= INFORMATION GIVEN =
──────────
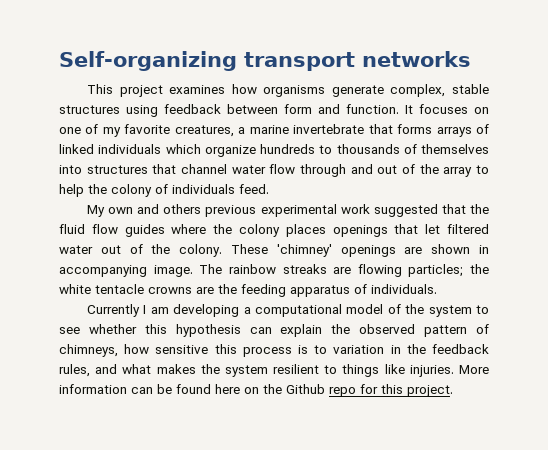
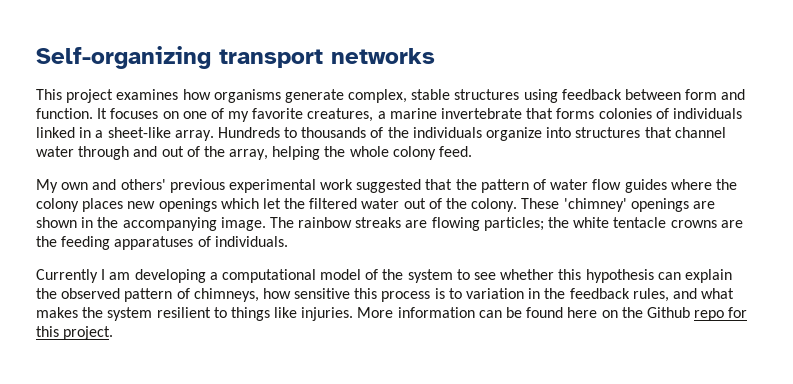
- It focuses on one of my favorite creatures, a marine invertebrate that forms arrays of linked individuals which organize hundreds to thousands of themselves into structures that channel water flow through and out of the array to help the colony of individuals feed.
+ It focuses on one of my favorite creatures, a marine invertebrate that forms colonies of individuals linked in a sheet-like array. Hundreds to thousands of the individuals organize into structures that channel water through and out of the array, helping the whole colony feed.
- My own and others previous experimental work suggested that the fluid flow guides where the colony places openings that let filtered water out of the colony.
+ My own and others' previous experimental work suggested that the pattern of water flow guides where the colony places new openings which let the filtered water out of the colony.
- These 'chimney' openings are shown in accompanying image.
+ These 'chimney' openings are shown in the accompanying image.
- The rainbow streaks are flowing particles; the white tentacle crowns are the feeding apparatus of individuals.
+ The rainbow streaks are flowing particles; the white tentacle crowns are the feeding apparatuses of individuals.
──────────
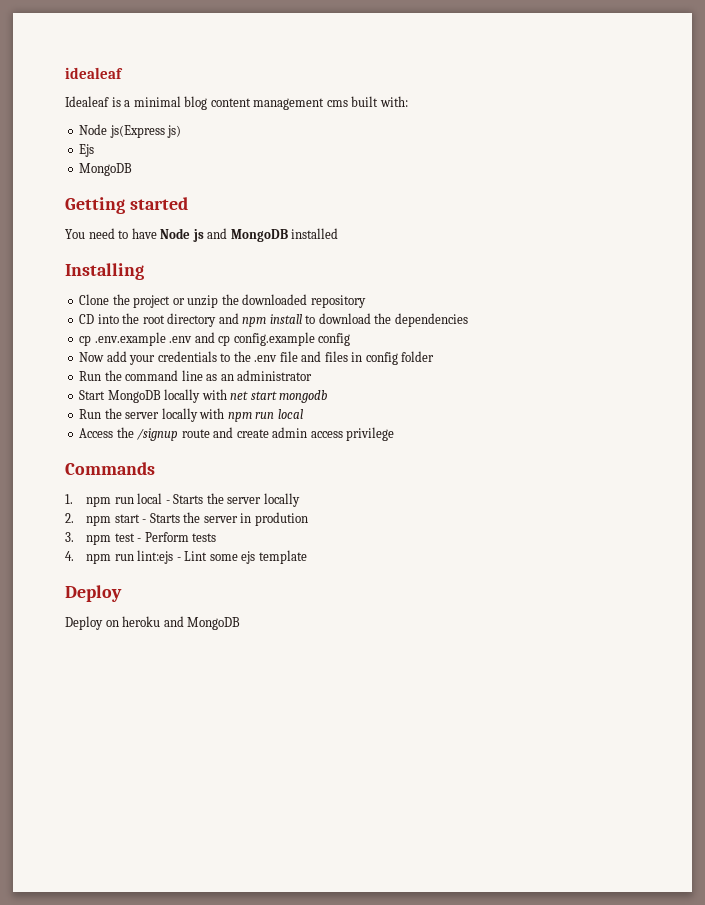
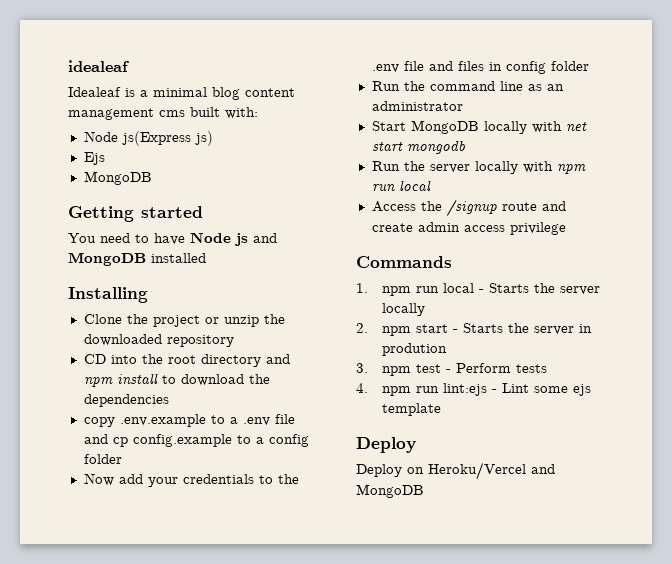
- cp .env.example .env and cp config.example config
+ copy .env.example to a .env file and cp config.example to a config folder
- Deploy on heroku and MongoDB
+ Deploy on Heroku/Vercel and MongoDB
──────────
= EXERCISE GOAL =
Return, unchanged, the run of lines above that opens with the line containing "a config folder" and closes with the line containing "Heroku/Vercel and MongoDB". Include both.

= EXPECTED ANSWER =
+ copy .env.example to a .env file and cp config.example to a config folder
- Deploy on heroku and MongoDB
+ Deploy on Heroku/Vercel and MongoDB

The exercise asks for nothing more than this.